* [What the task asks] For each record, copy the text exactly and omit any picture it holds.

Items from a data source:
═══

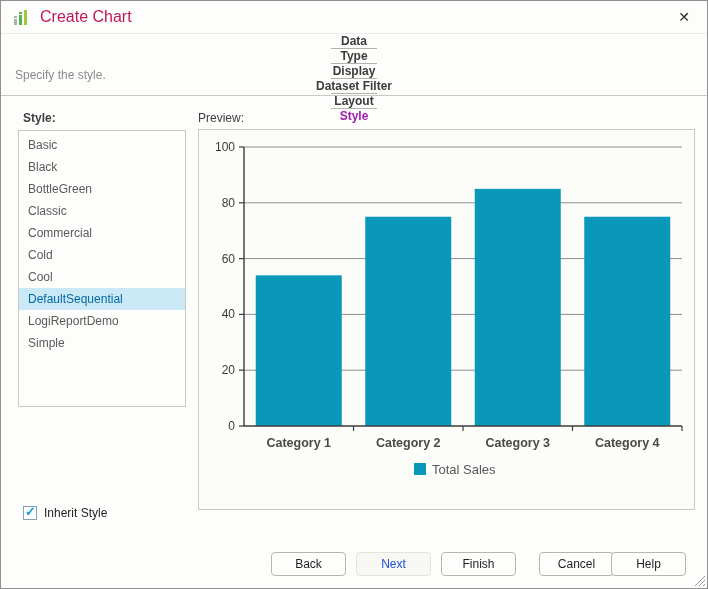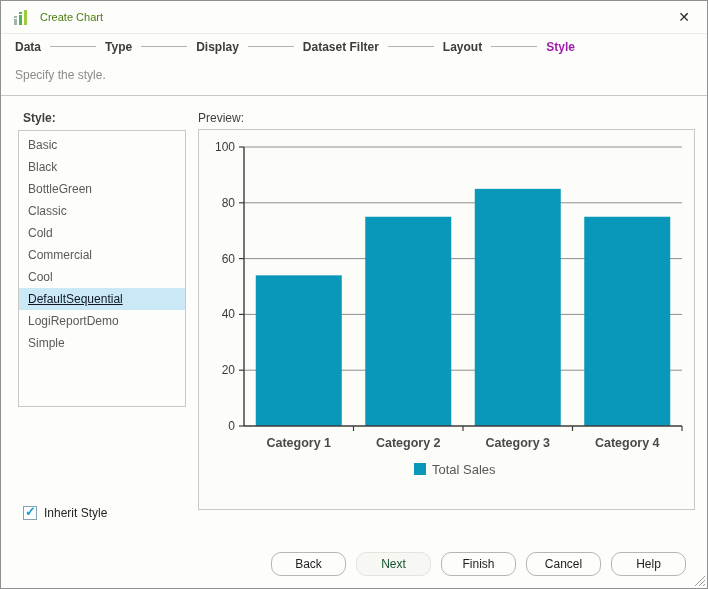"Create Chart" .titlebar .title { color: #4d7c0f -> #be185d; font-size: 11px -> 16px }
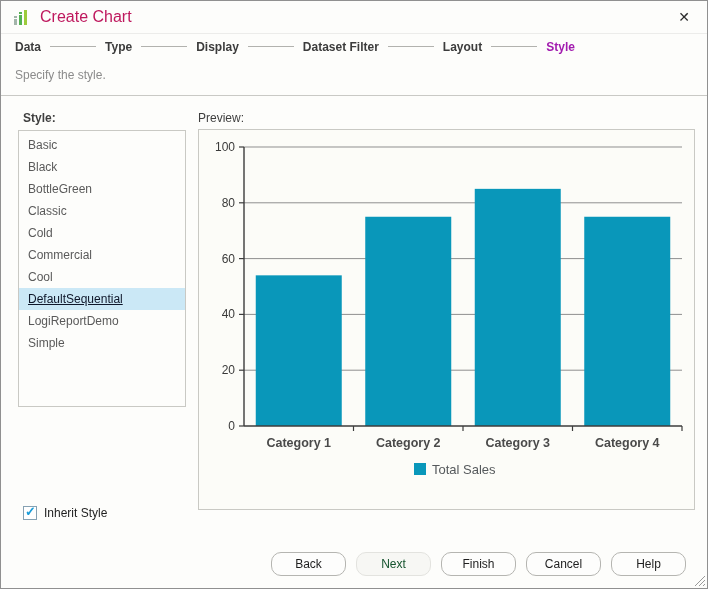"Data" .steps { flex-direction: none -> column }
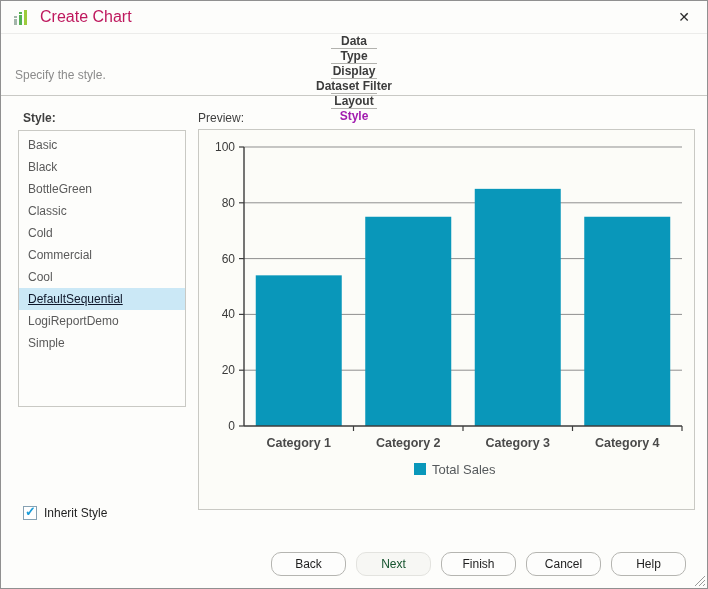"Cold" div.list-item { order: before "Commercial" -> after "Commercial" }
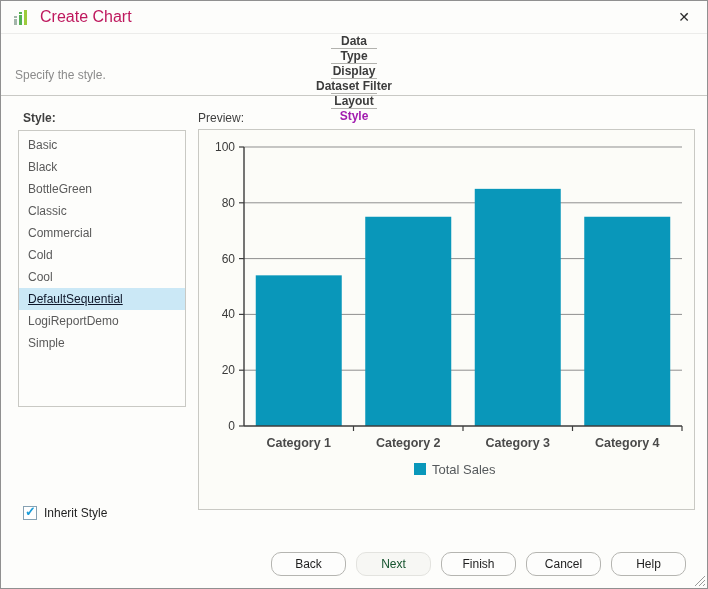"DefaultSequential" div.list-item { color: #0f172a -> #0369a1; text-decoration: underline -> none }
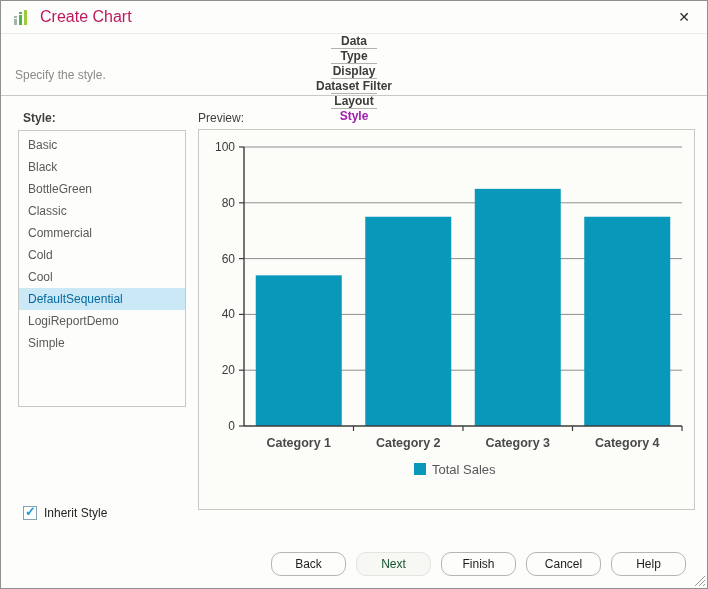"Back" .btn { border-radius: 10px -> 4px }
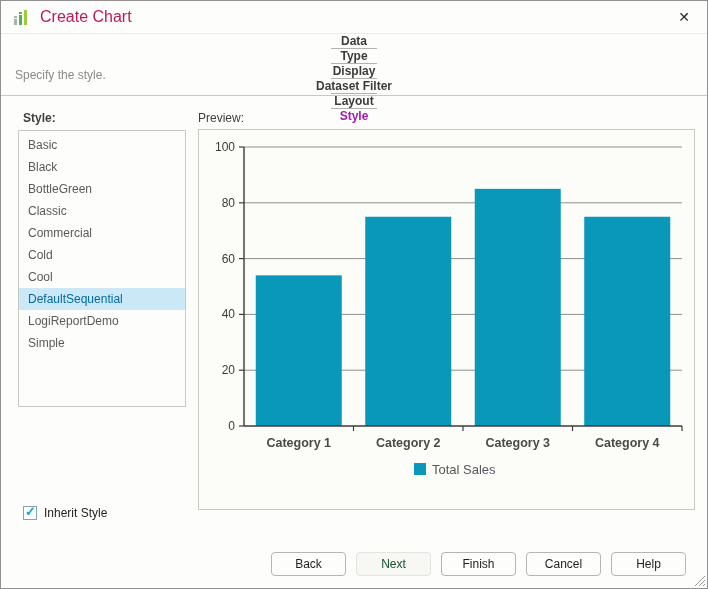"Next" .btn[disabled] { color: #14532d -> #1d4ed8 }
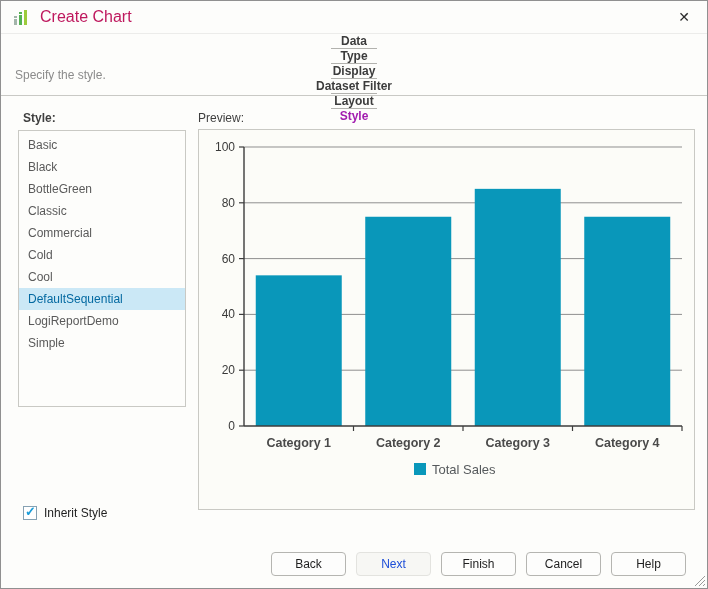"Cancel" button.btn { left: 525px -> 538px }
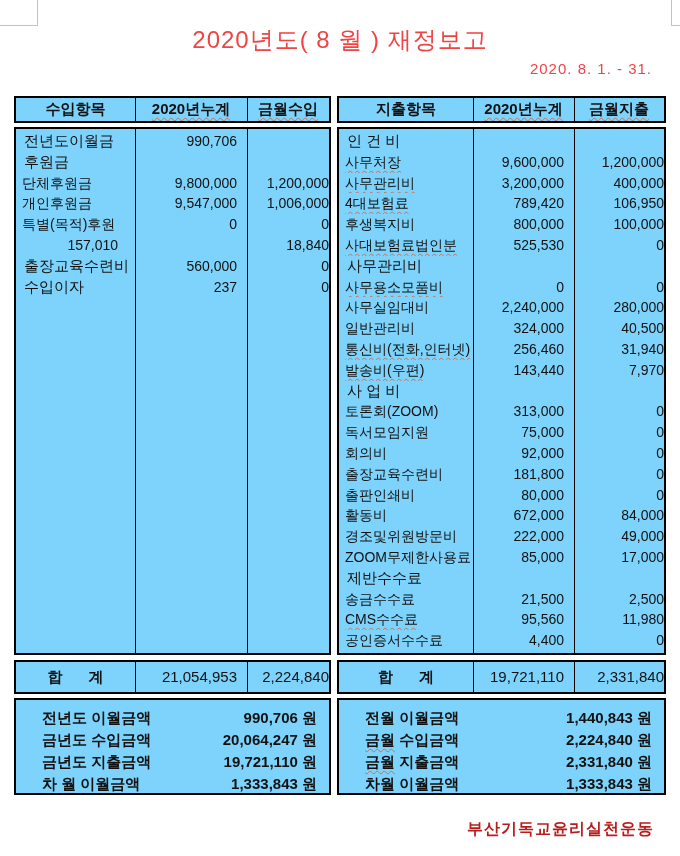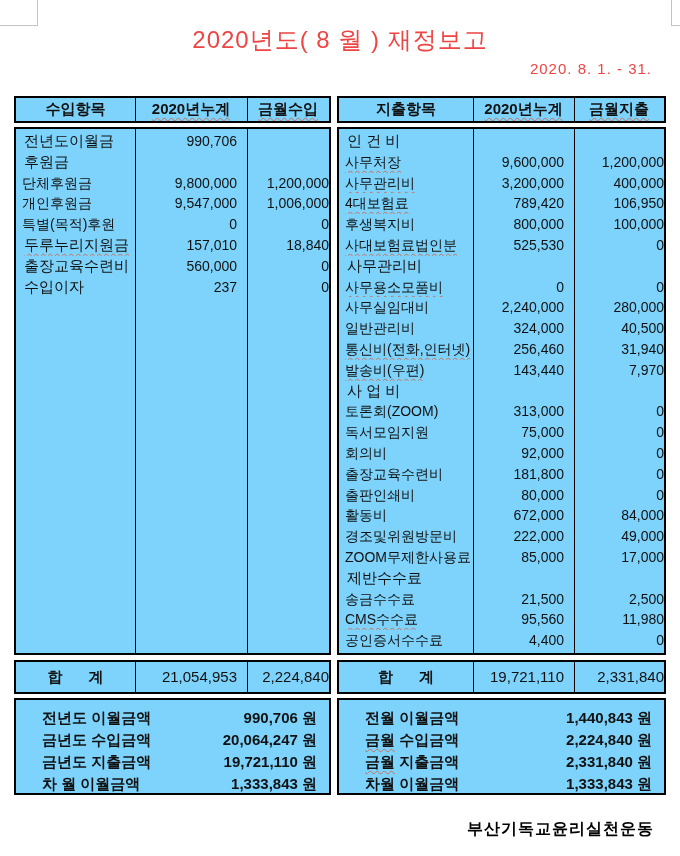"두루누리지원금" div.c1 { html: <div><span>두루누리지원금</span></div> -> none }
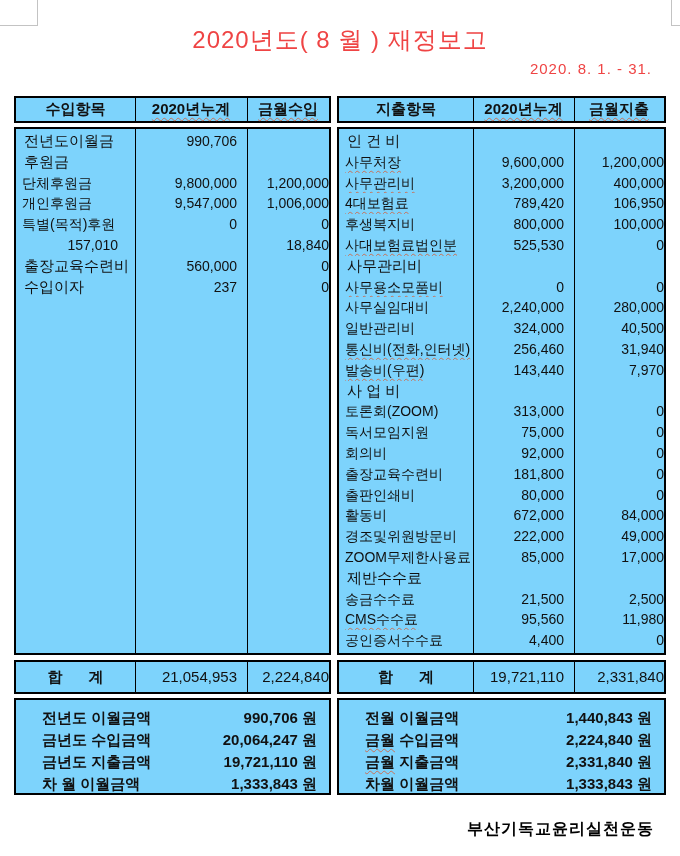"부산기독교윤리실천운동" .footer { color: #000000 -> #b91c1c }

═══

* [Expected answer]
"Create Chart" .titlebar .title { color: #4d7c0f -> #be185d; font-size: 11px -> 16px }
"Data" .steps { flex-direction: none -> column }
"Cold" div.list-item { order: before "Commercial" -> after "Commercial" }
"DefaultSequential" div.list-item { color: #0f172a -> #0369a1; text-decoration: underline -> none }
"Back" .btn { border-radius: 10px -> 4px }
"Next" .btn[disabled] { color: #14532d -> #1d4ed8 }
"Cancel" button.btn { left: 525px -> 538px }
"두루누리지원금" div.c1 { html: <div><span>두루누리지원금</span></div> -> none }
"부산기독교윤리실천운동" .footer { color: #000000 -> #b91c1c }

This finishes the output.